On 06/05/2026 16:13, William Lallemand wrote:
> On Wed, May 06, 2026 at 02:33:40AM +0300, Mia Kanashi wrote:
>> I'm not sure about crt-base. At least introducing an option just for EAB
>> doesn't seems to make that much sense, I will remove that base
handling for
>> now.
>
> We probably don't need to use any prefix system in that case, we
don't have one
> for maps and acls file, so it's not important. Users can just use
> default-path
https://docs.haproxy.org/dev/configuration.html#default-path which
> does a chdir() before the configuration parsing.
Had same thinking. And if someone wants to add something like *-base
just for EAB, that could be done in a backwards compatible way, unless
they would want to change some other behavior too.
>> Some other clients allow to put them in the config, but at least
those that
>> are servers allow to load from the file.
>> Nginx, Caddy, Stalwart do, out of the major ones.
>> In some cases like in Stalwart you can even specify PEM files inline.
>>
>> Caddy and Stalwart have interpolations to load from env or file.
>> Nginx does weird thing where id is specified in the config, but key
>> is in the separate file or inline in the config, that is just weird.
>>
>> I think if I made them literal options in haproxy, then:
>> 1. would replace files usage with env vars basically.
>> 2. would introduce a footgun because of lack of strong permission
>> separation.
>>
>> It is not like that is completely unworkable, you can split a single
>> config file into two after all, and make one part have different
>> permissions.
>> Some users may also have a different security model for the config file.
>>
>> Using env vars is also common for this, but I'm not sure, files work
better?
>> I'm ok with env variables but not ok with literal values.
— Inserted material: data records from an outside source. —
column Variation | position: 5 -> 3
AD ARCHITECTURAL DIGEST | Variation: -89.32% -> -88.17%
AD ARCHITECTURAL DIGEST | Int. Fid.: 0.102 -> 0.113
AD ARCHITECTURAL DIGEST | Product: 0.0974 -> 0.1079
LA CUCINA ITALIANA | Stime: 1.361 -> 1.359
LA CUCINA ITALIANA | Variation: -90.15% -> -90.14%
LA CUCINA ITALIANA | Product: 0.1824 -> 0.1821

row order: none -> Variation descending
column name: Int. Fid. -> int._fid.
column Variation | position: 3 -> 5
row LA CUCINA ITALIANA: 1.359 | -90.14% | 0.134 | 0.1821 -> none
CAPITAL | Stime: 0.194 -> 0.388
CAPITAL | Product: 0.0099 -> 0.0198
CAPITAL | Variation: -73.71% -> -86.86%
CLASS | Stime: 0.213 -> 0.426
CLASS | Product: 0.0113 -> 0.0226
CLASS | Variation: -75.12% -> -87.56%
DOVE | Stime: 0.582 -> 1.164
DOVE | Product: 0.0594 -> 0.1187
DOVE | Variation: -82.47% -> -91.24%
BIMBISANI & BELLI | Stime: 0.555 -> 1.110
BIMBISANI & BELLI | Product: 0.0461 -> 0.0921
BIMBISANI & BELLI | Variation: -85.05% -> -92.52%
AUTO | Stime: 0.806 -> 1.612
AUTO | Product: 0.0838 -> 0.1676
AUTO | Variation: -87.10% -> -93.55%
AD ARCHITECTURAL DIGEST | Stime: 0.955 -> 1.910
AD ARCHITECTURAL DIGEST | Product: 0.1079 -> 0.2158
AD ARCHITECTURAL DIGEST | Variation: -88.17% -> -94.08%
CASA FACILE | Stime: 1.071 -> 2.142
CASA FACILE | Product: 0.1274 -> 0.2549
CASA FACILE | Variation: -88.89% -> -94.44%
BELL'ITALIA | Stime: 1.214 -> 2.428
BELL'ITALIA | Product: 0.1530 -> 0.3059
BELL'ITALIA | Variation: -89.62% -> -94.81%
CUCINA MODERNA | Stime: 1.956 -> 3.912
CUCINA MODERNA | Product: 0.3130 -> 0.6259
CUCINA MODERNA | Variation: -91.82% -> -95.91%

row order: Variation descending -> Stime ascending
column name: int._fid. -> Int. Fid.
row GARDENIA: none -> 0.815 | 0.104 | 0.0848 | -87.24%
>> For usecase of using systemd-credentials it better be a file path.
>>
>> HAProxy doesn't have "embed file as inline str" thing, without that
>> preprocessor
>> directive there is a big incentive to specify creds directly in the
config.
>>
>
> Environment variables are processed natively in the haproxy
configuration file,
> you can replace any word by a variable.
Yeah, that's what I meant by "would replace files usage with env vars"
HAProxy could also have like ${file:./something} that reads it from a file
instead of an env variable, maybe could be an a RFC, though not sure how
needed
that is, that is what I meant by "embed file as inline str" thing, something
that is for files and not env variables.
> Let me know if you need some help to split the patches, I can rework them
> myself if you don't have time.
>
> I won't have much time after thursday so it would be great if I can
merge that
> today or tomorrow, so they can land in the 3.4.0 release.
>
> Regards,
It is ok, I will submit new version today as soon as I can.